== Stored entries ==
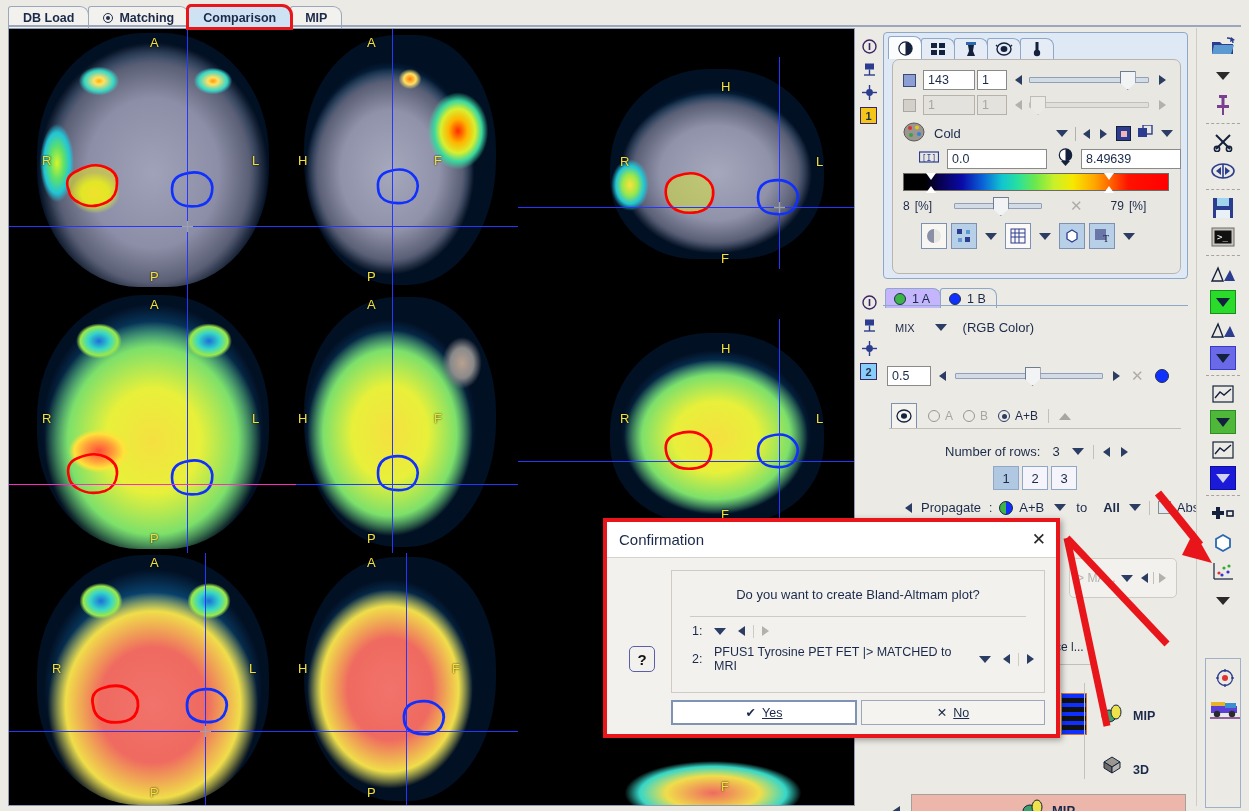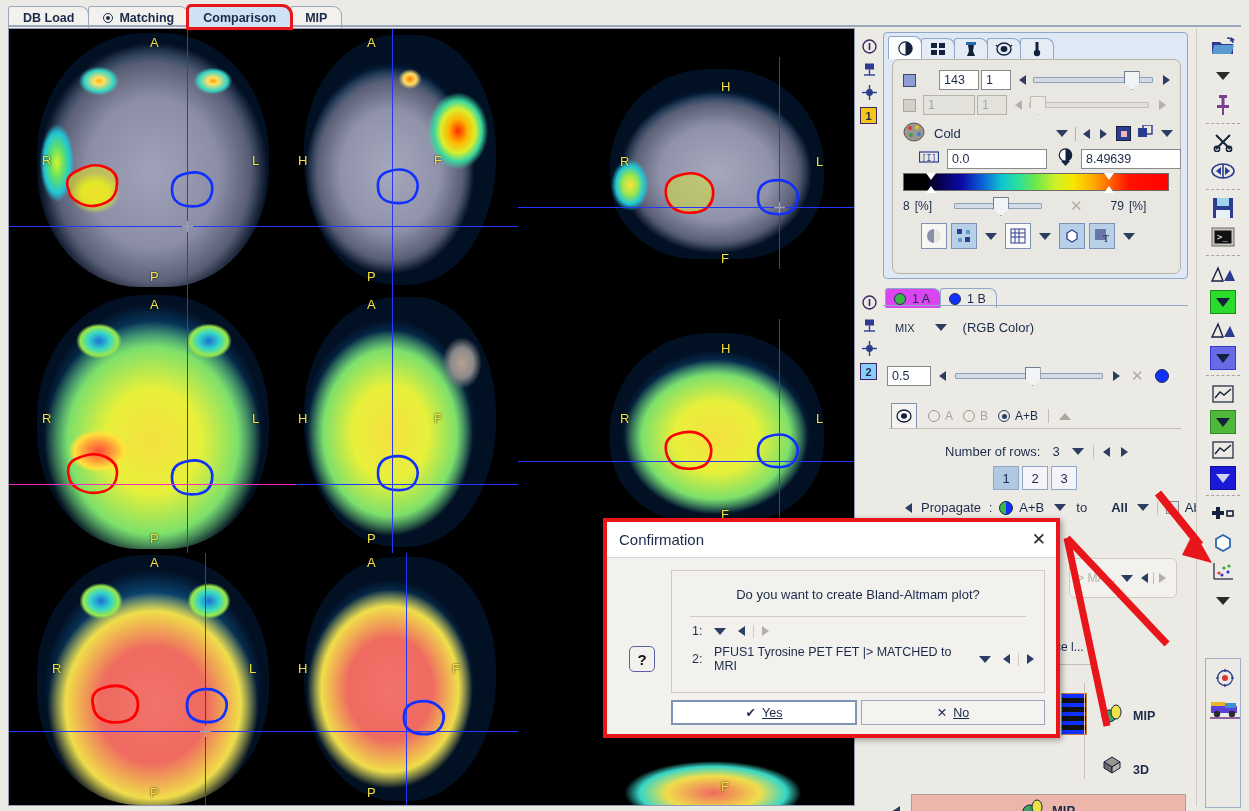"143" div.txtfield { margin-left: 23px -> 7px; width: 40px -> 52px }
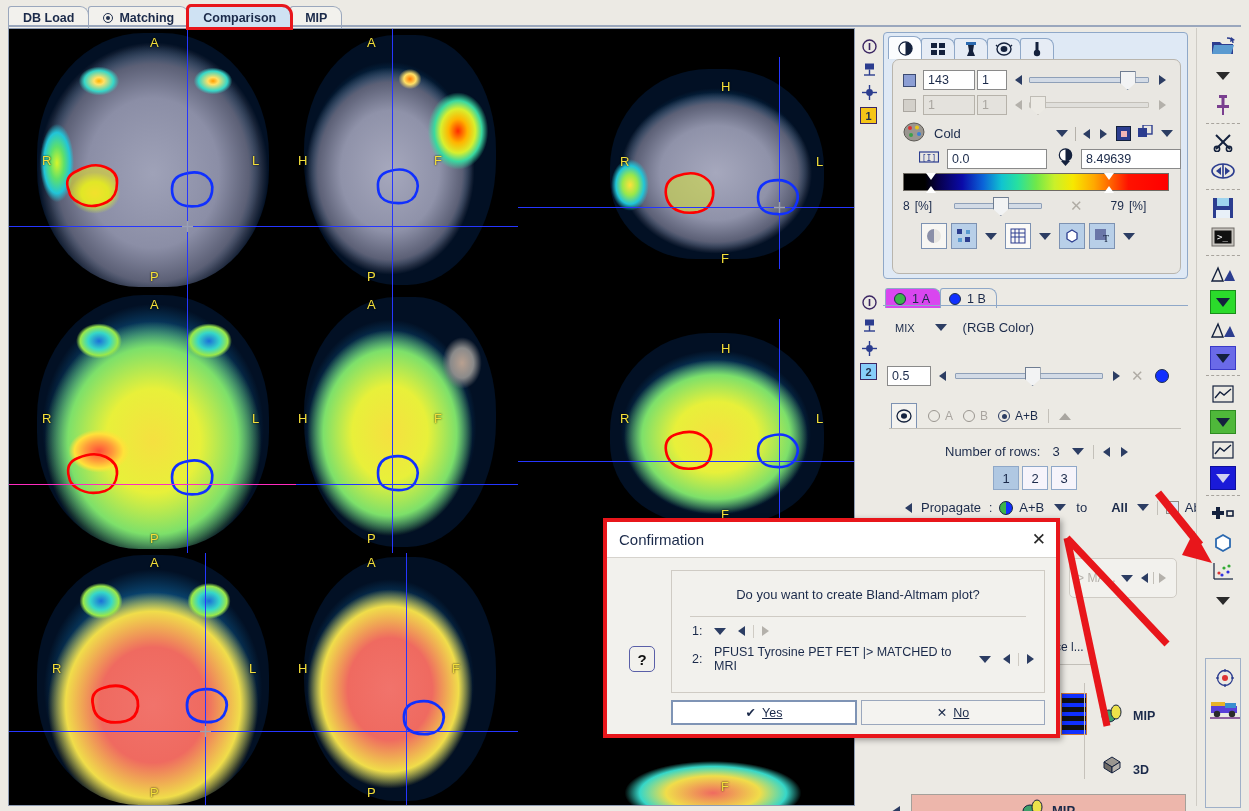"1 A" .abtab.sel { background: #d946ef -> #c4b5fd }
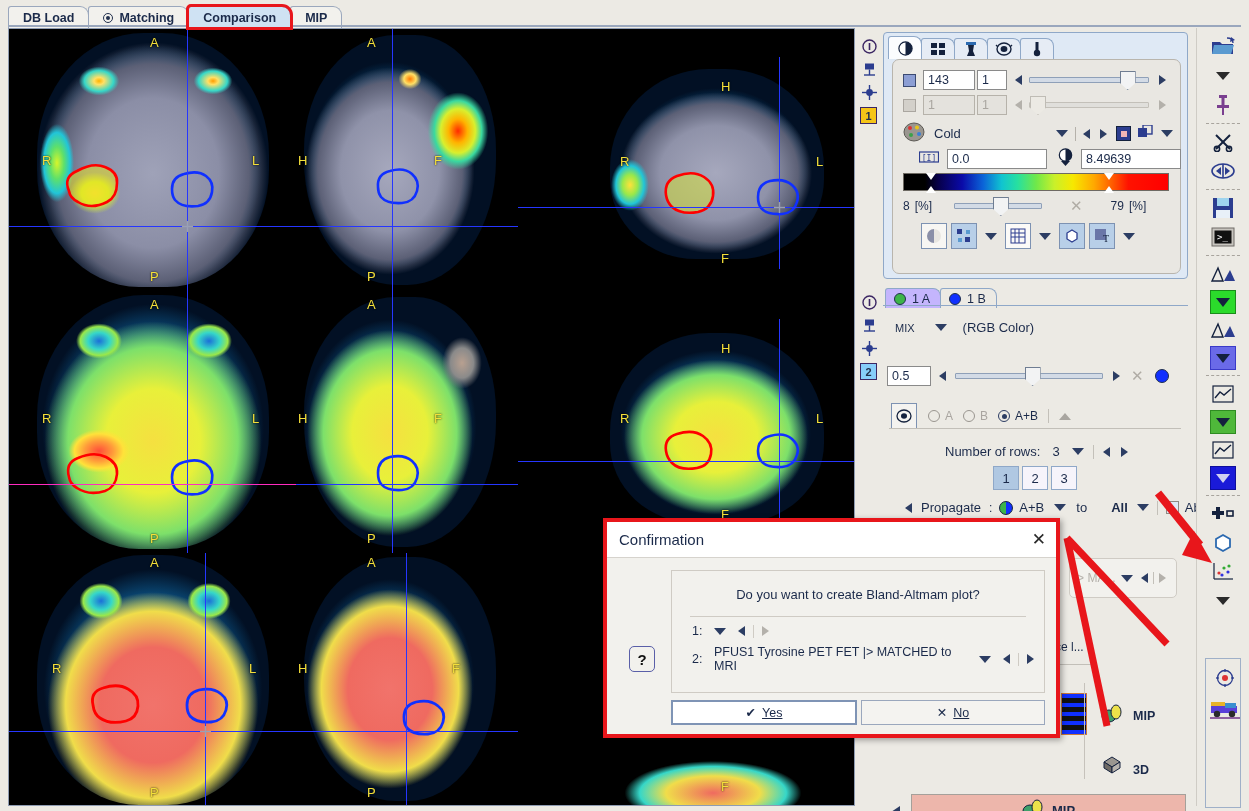"All" span { margin-left: 24px -> 16px }
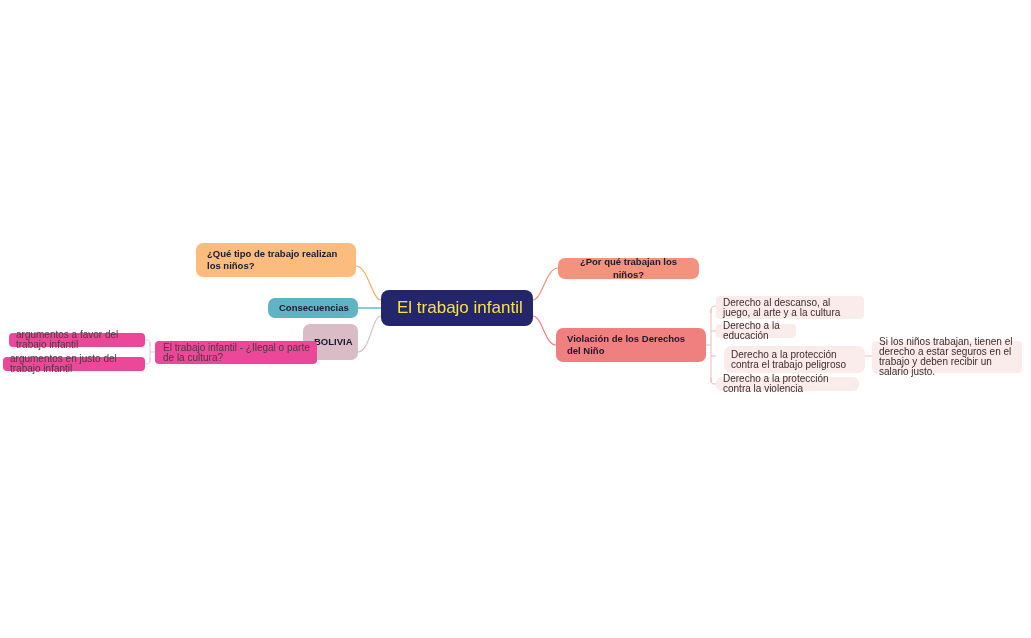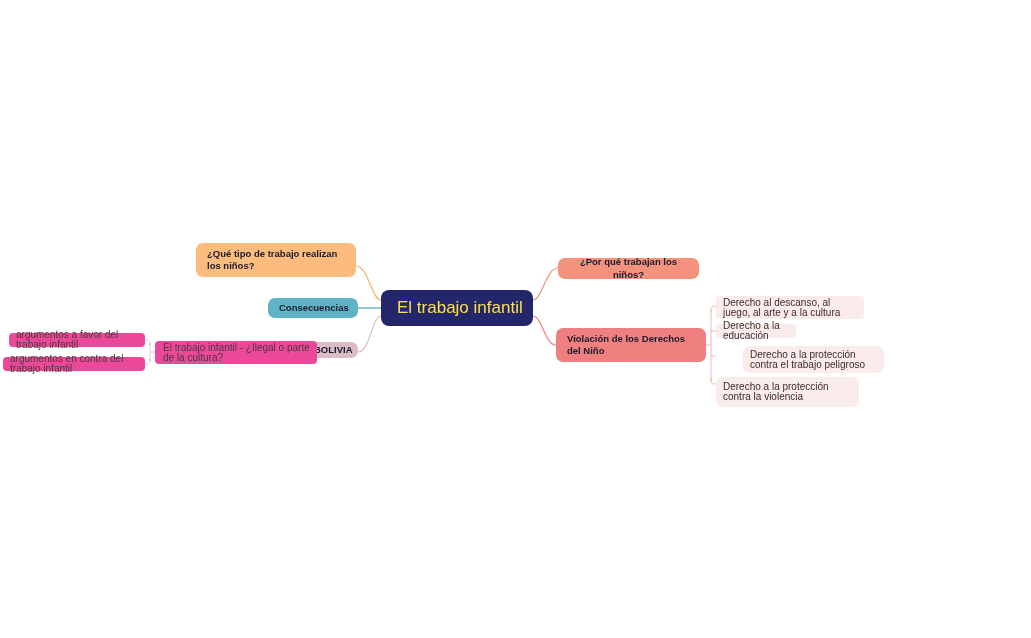"BOLIVIA" div.node { height: 16px -> 36px; top: 342px -> 324px }
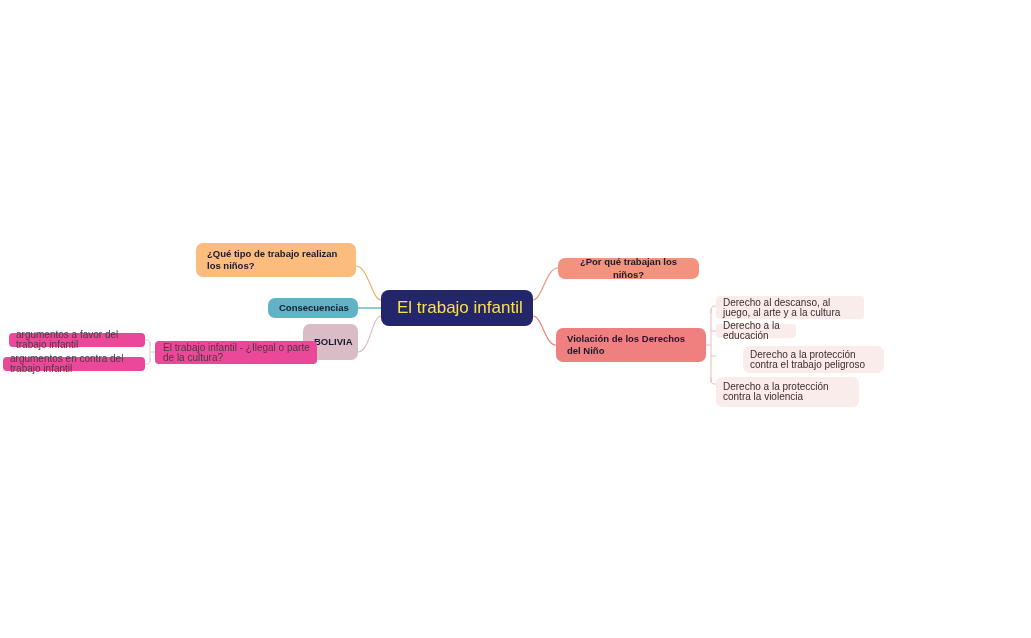"Si los niños trabajan, tienen" div.node { html: none -> <div> <span>Si los niños trabajan, tienen el derecho a estar seguros en el trabajo y deben recibir un salario justo.</span> </div> }
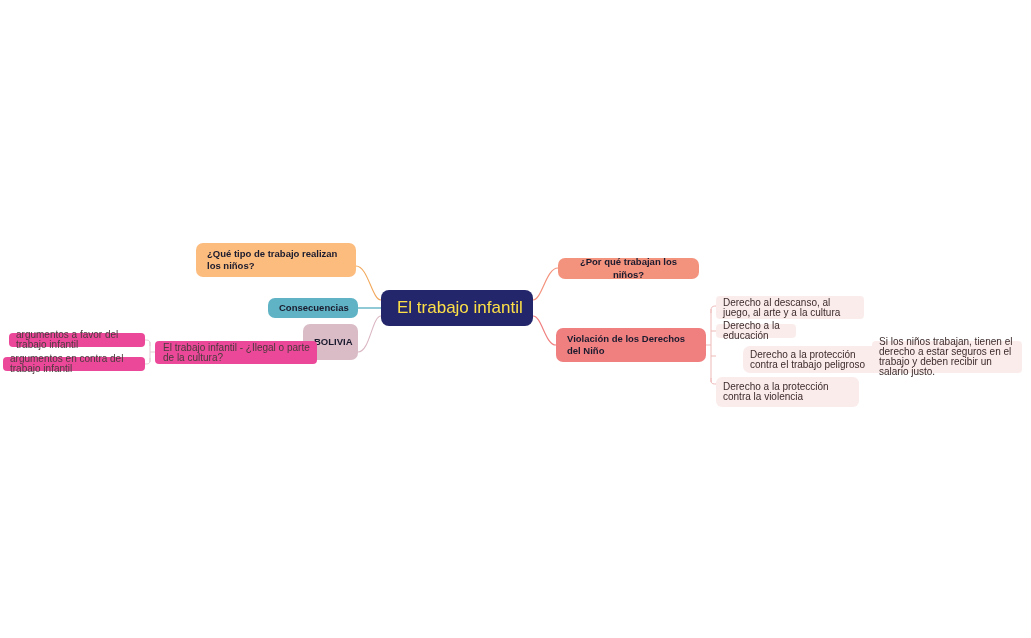"argumentos en contra del trabajo" span.txt { text: contra -> justo }
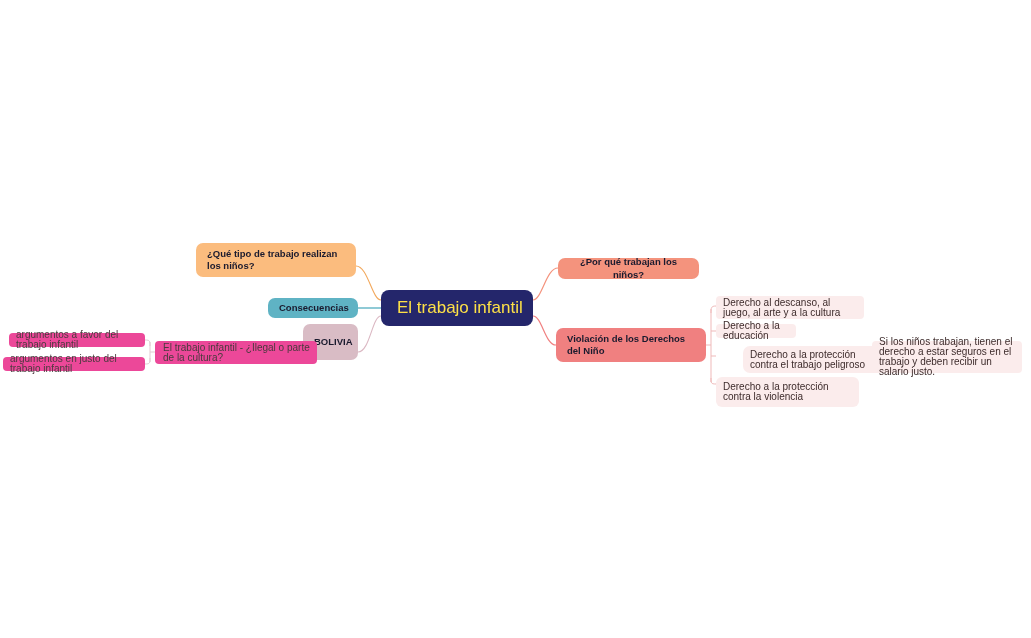"Derecho a la protección contra el" div.node { left: 743px -> 724px }
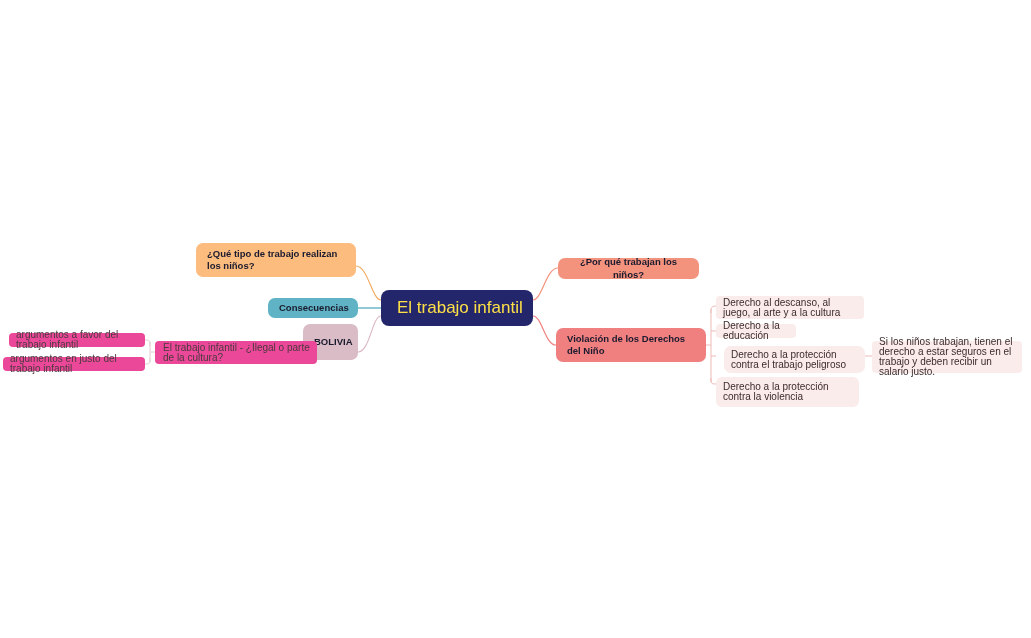"Derecho a la protección contra la" div.node { height: 30px -> 14px }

== Exercise details ==
What is needed is a word-for-word restatement of the entries, minus any pictures.

== Response to this exercise ==
"143" div.txtfield { margin-left: 23px -> 7px; width: 40px -> 52px }
"1 A" .abtab.sel { background: #d946ef -> #c4b5fd }
"All" span { margin-left: 24px -> 16px }
"BOLIVIA" div.node { height: 16px -> 36px; top: 342px -> 324px }
"Si los niños trabajan, tienen" div.node { html: none -> <div> <span>Si los niños trabajan, tienen el derecho a estar seguros en el trabajo y deben recibir un salario justo.</span> </div> }
"argumentos en contra del trabajo" span.txt { text: contra -> justo }
"Derecho a la protección contra el" div.node { left: 743px -> 724px }
"Derecho a la protección contra la" div.node { height: 30px -> 14px }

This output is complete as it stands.